Secondo una nuova ricerca, l'inquinamento da plastica starebbe creando interi ecosistemi in oceano aperto, con conseguenze pericolosissime
Secondo una nuova ricerca, l’inquinamento da plastica starebbe creando interi ecosistemi in oceano aperto
Secondo i ricercatori, specie costiere di piante e animali starebbero letteralmente “colonizzando” i rifiuti plastici che galleggiano nei nostri oceani: questo porterebbe alla nascita di comunità completamente nuove e finora impensabili in oceano aperto. Questi risultati ci danno un’idea del terribile impatto che l’inquinamento può avere sugli ambienti che ci circondano e mostrano come gli oceani, in particolare, stanno cambiando irreversibilmente a causa dell’attività umana. Come spiegano i ricercatori, ormai i problemi connessi ai rifiuti in plastica negli oceani vanno aldilà dei danni connessi agli animali, come ingestione e intrappolamento, e concernono una sfera molto più ampia.
I ricercatori hanno definito queste nuove comunità di viventi, che si sono sviluppate sulla plastica galleggiante, come neopelagiche: si sviluppano intorno vortici di immondizia creati dalle correnti oceaniche, in cui vengono attirati i rifiuti plastici provenienti dalle coste. Si tratta di vere e proprie “isole galleggianti” che possono espandersi anche per migliaia di chilometri quadrati sulla superficie dell’oceano; resti da pesca, corde e boe aiutano a tenere tutto insieme. La più grande zona di questo tipo oggi si trova nel vortice subtropicale del Pacifico settentrionale e contiene circa 79.000 tonnellate di spazzatura.

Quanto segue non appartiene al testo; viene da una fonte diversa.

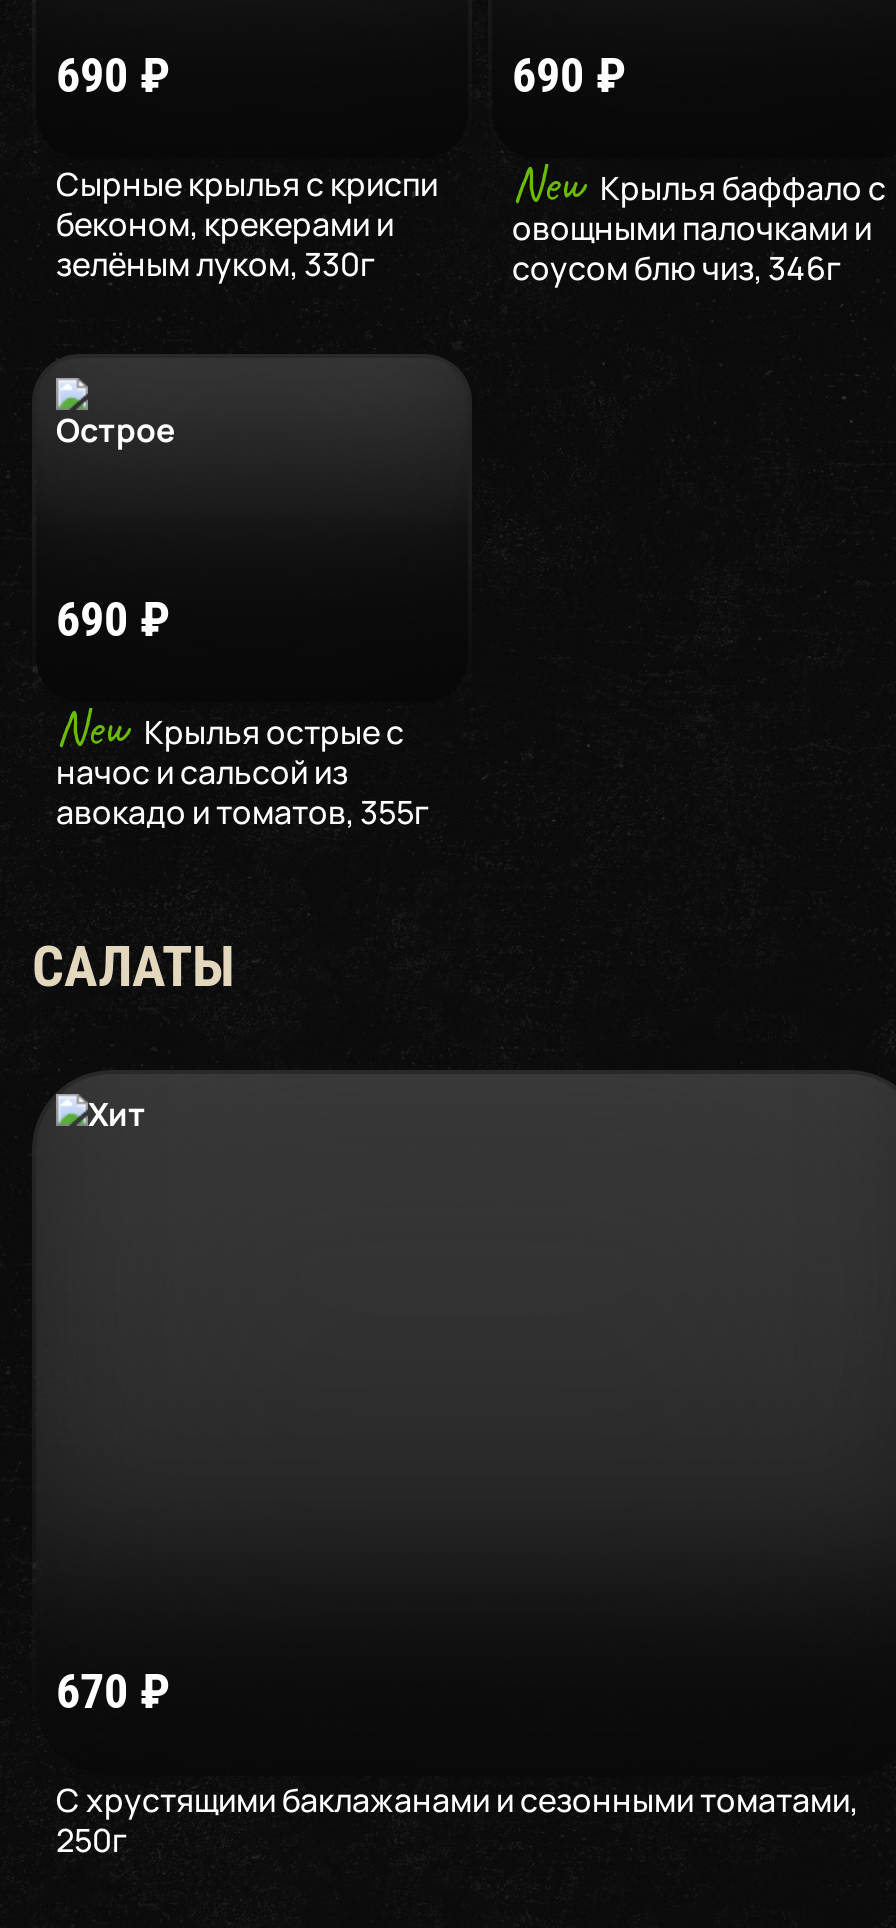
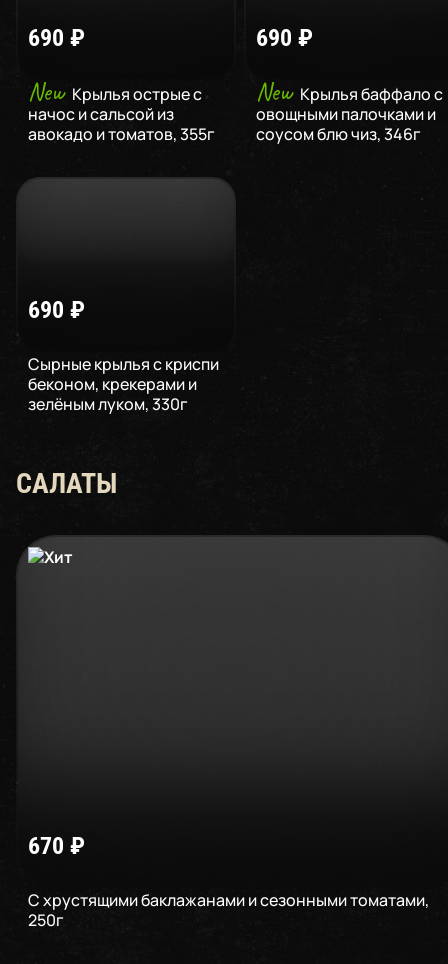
moved down: Сырные крылья с криспи | беконом, крекерами и | зелёным луком, 330г

- [image]

moved up: New Крылья острые с | начос и сальсой из | авокадо и томатов, 355г
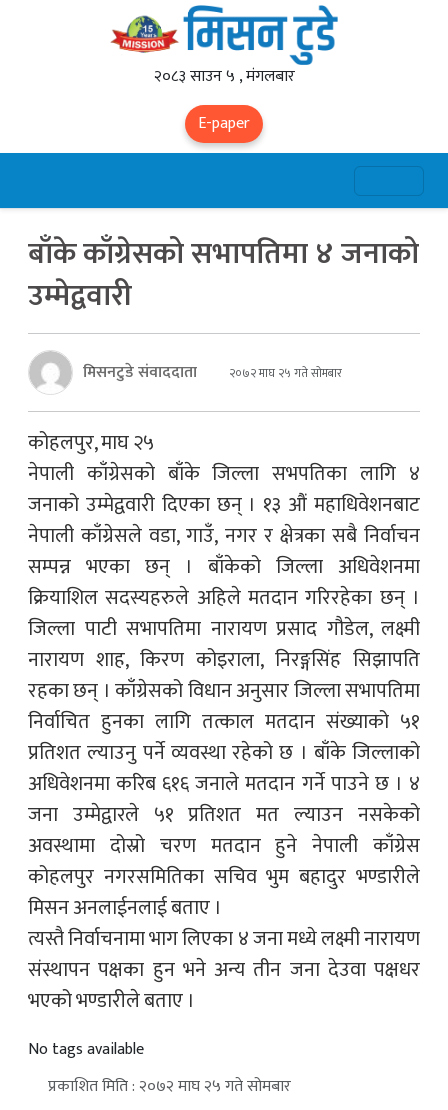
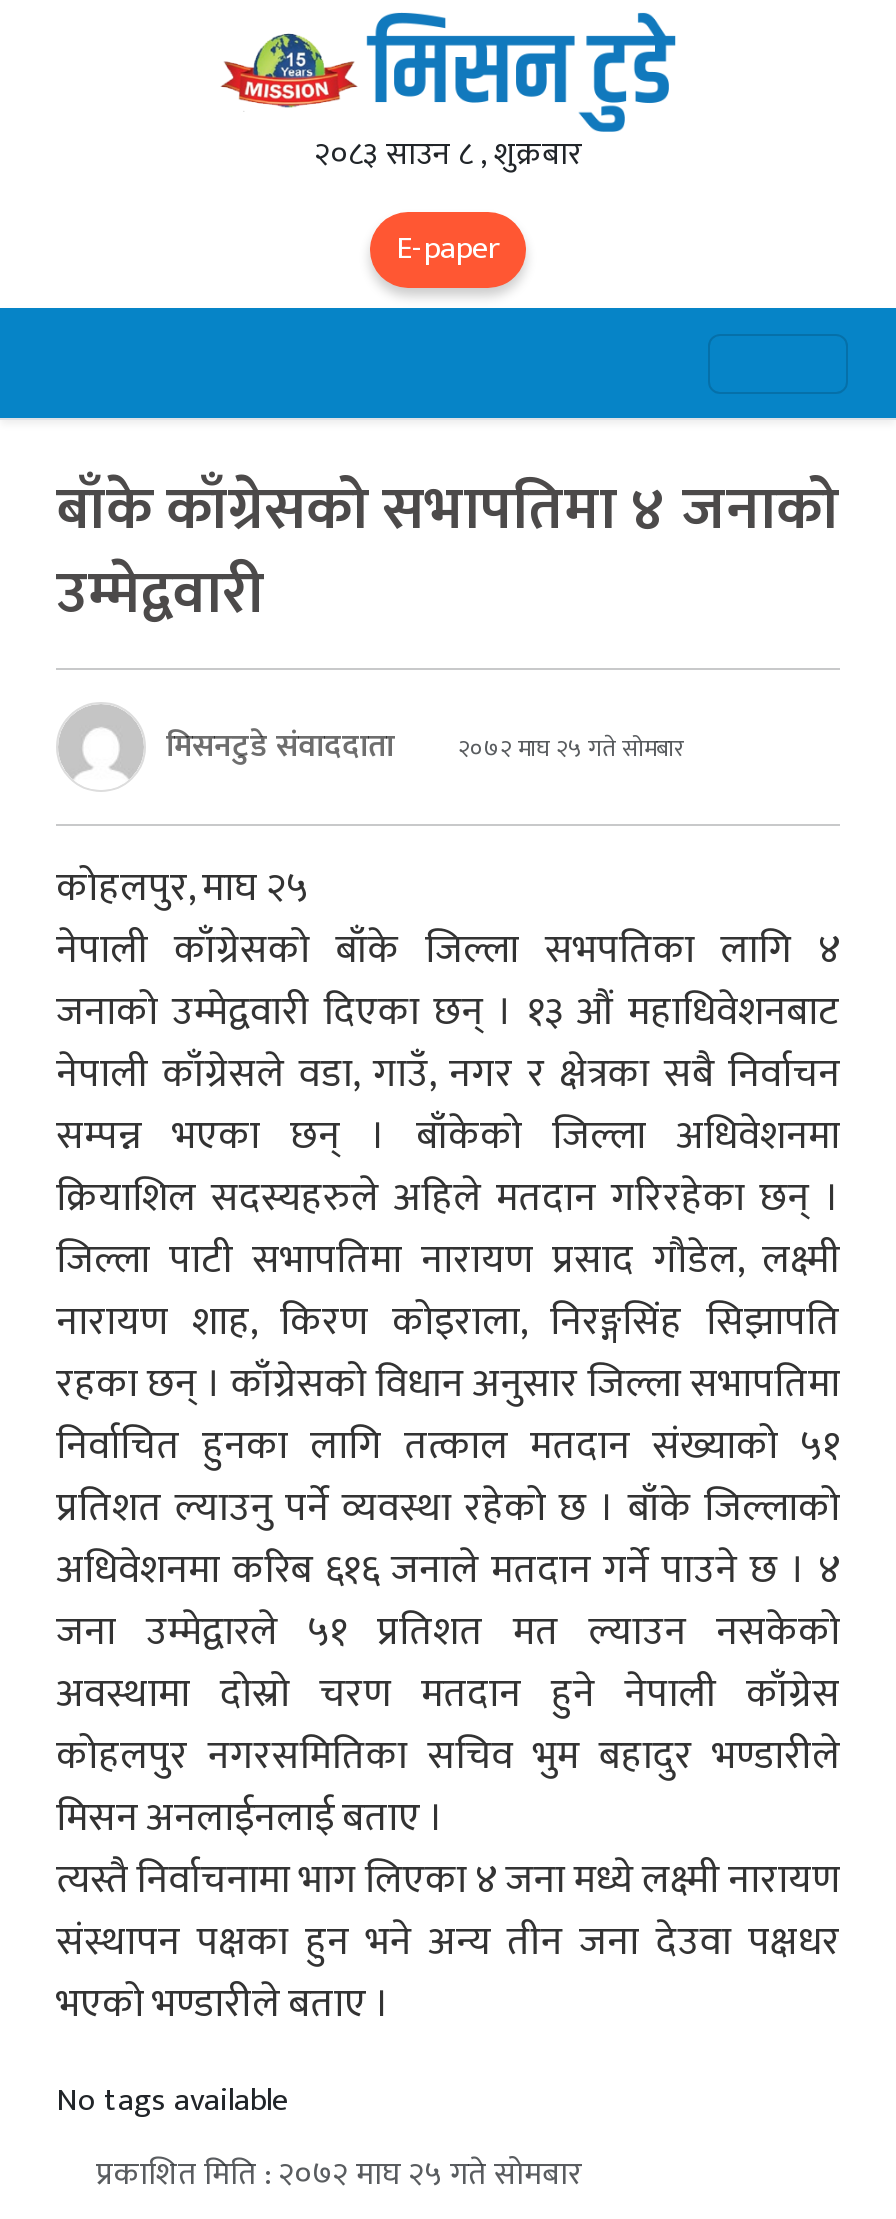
- २०८३ साउन ५ , मंगलबार
+ २०८३ साउन ८ , शुक्रबार
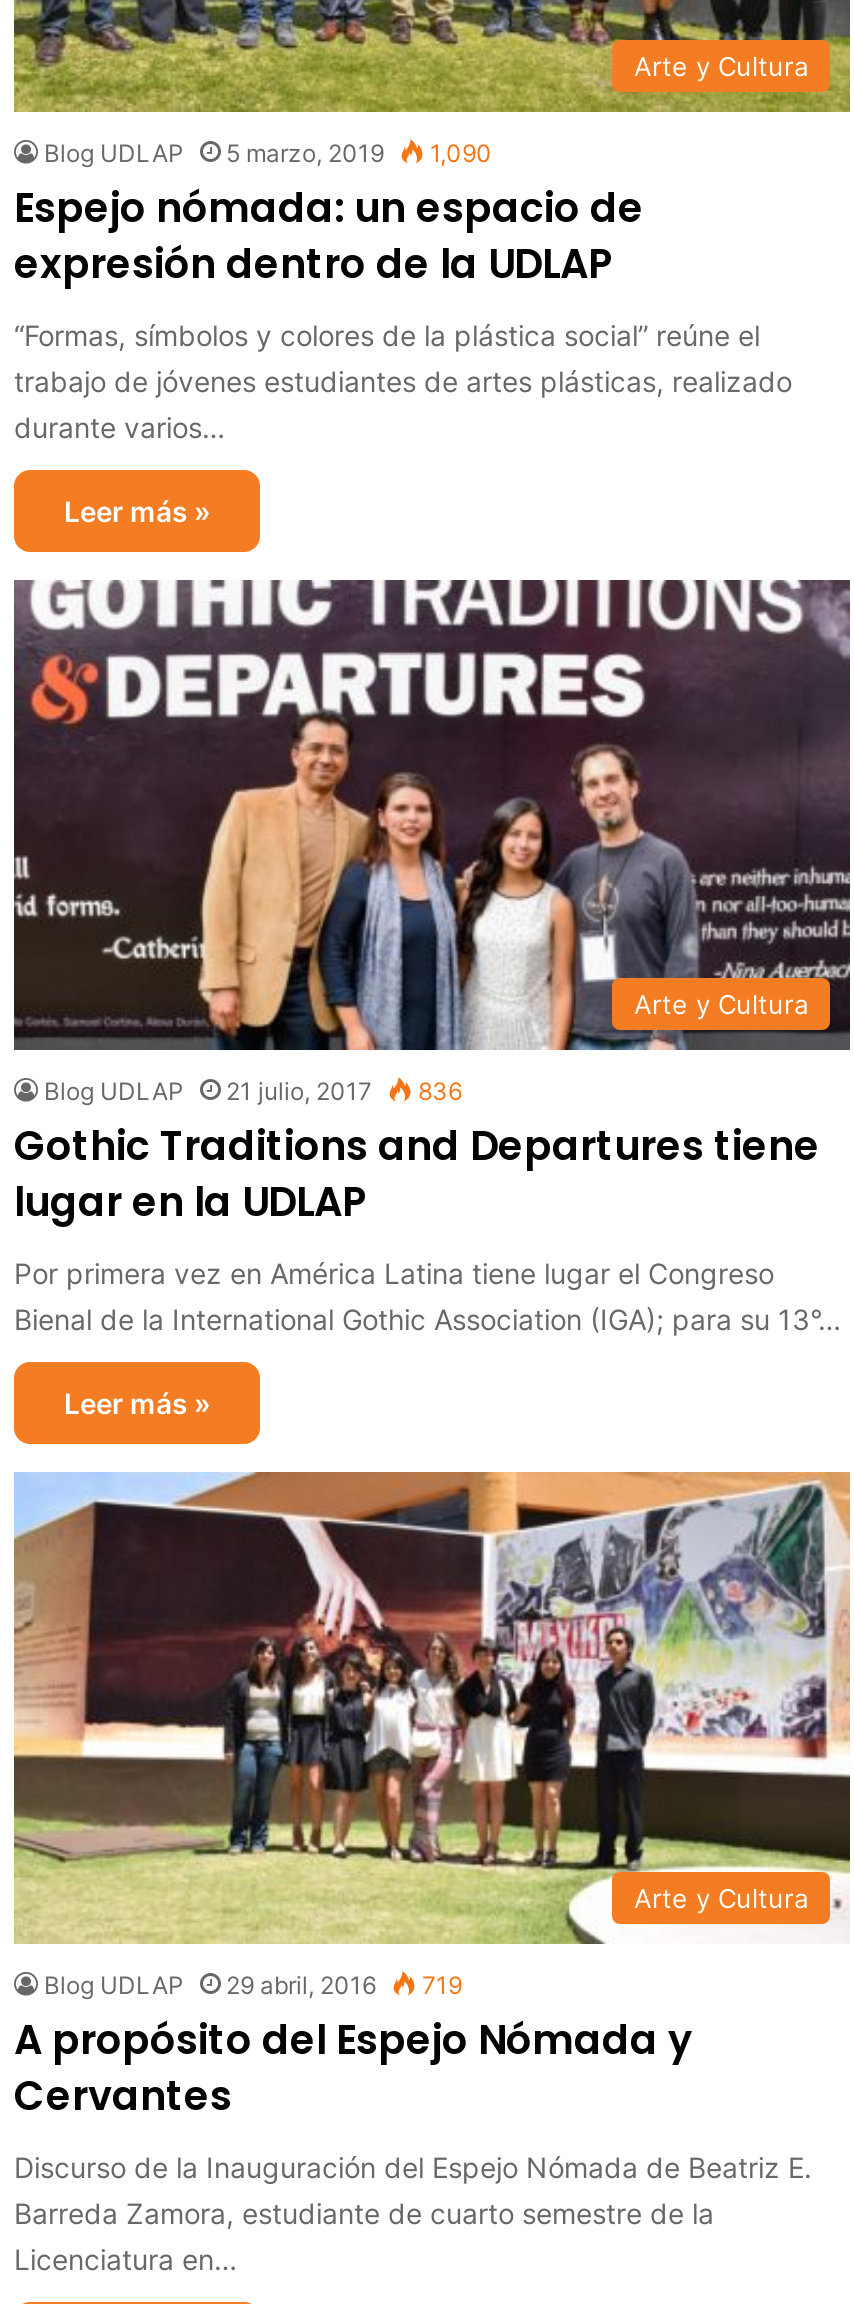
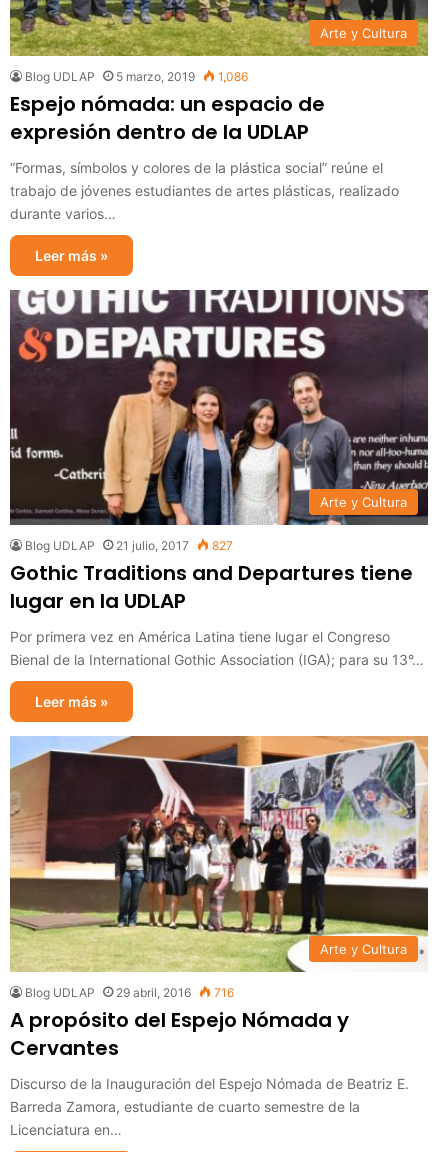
- Blog UDLAP 5 marzo, 2019 1,090
+ Blog UDLAP 5 marzo, 2019 1,086

- Blog UDLAP 21 julio, 2017 836
+ Blog UDLAP 21 julio, 2017 827

- Blog UDLAP 29 abril, 2016 719
+ Blog UDLAP 29 abril, 2016 716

Non solo grossi pezzi di plastica come bottiglie o shopper, tuttavia: queste “isole” infatti ospitano anche pericolosissime particelle di microplastica, che sono invisibili ad occhio nudo ma che rappresentano un pericolo ancora maggiore per l’intero ecosistema marino.
I primi indizi sull’esistenza di comunità neopelagiche sono emersi sulla scia dello tsunami giapponese del 2011: in quella occasione, i ricercatori trovarono quasi 300 specie costiere annidate fra i detriti che questa onda anomala aveva portato sulla costa dall’oceano aperto. Finora l’oceano aperto non è stato abitabile per gli organismi costieri – in parte a causa della limitazione dell’habitat (non c’era plastica lì in passato) e in parte perché finora mancavano gli elementi nutritivi essenziali per la sopravvivenza di queste specie.
Per ora, i risultati mostrano che l’accumulo di plastica nell’oceano sta fornendo una piattaforma per le specie costiere da utilizzare come habitat, ma non è ancora chiaro da dove queste specie traggano il loro nutrimento: alcuni ricercatori ipotizzano che le specie sfruttino i residui di cibo presenti fra i rifiuti, mentre altri ritengono che, come in un vero ecosistema, ci sia una sorta di catena alimentare per cui gli organismi più grandi mangiano quelli più piccoli. In ogni caso, presto questi “ecosistemi” nati dalla plastica potrebbero avere un impatto ben più rilevante sull’ambiente rispetto a quello che hanno oggi. Per questo motivo, i ricercatori puntano a mappare le isole di plastica disseminate negli oceani di tutto il mondo, in modo da monitorarle e quantificare il loro impatto per il futuro.